Changing vs. Permanent Examples
Most things in life change around us every day. Count the number of clouds in the sky, the number of coins in your pocket, or the number of cars outside your window, and these numbers change constantly. You might count eight swans on a lake, but tomorrow there might only be two. What would be far more interesting is if there were somehow always eight swans on that lake. How weird would that be? Examples that are easily changeable generally do not help establish what the personality of a number really is.
Permanent examples are those that essentially never change, or those that have VERY few or NO exceptions. For example, there are always 60 seconds in a minute and 60 minutes in an hour. Or with very few exceptions, all humans are born with five fingers on each hand. And that number doesn’t change (except through accidents). We don’t, for example, grow more fingers as we age. So, why five? What is it about five-ness that goes with fingers? Why are they different lengths? And why did the ancient Egyptians sometimes depict people with fingers all the same length? Since permanent examples basically never change, they can give us quality insights into various numbers.
Natural vs. Human-made Examples
Nature is fact. Nature is free of personal opinions and extraneous emotions. Nature just is. How things turn up in nature is according to patterns that have emerged after thousands or millions of years. For example, white pine trees have 5 needles in a cluster, whereas red pines have 2. Snowflakes are almost always formed based on the number six. Examples from nature are clear and true.
Human-made things, though, can be based in opinion, ego or invention. Just because an architect designs an eight-sided building does not mean that it truly reflects the personality of the number eight. For example, the design of the building might have been influenced by politics, zoning laws, taxes, and so on, so that the eight sides were merely a convenience, rather than an archetypal or symbolic example of the number eight.
Collect Your Own Examples!
Collect your own examples of how numbers appear in the world around you. Simply dedicate a few pages to each number and start your lists!
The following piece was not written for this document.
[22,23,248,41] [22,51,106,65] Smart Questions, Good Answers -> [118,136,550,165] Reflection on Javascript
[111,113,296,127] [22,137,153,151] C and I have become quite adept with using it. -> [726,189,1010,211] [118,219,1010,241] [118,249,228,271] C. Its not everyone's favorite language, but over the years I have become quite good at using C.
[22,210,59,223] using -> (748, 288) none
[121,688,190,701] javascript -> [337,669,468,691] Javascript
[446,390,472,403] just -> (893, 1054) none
Here are some examples of 12 that didn’t make it into the final draft to get you started:
12 months in a year, 12 signs of the zodiac, 12 Olympian gods in Greek mythology, 12 Tribes of Israel, 12 Apostles of Jesus, 12 Days of Christmas, 12 peers of Charlemagne, 12 knights of the round table, 12 ounces in a troy pound, 12 hours in the AM and 12 hours in the PM.
Play around with numbers as well. Notice, for example, that continuously dividing numbers by 2 will demonstrate three different types of even numbers: 12 ÷ 2 = 6 ÷ 2 = 3 (oddly-even). 14 ÷ 2 = 7 (evenly-odd). And 16 ÷ 2 = 8 ÷ 2 = 4 ÷ 2 = 2 (evenly-even).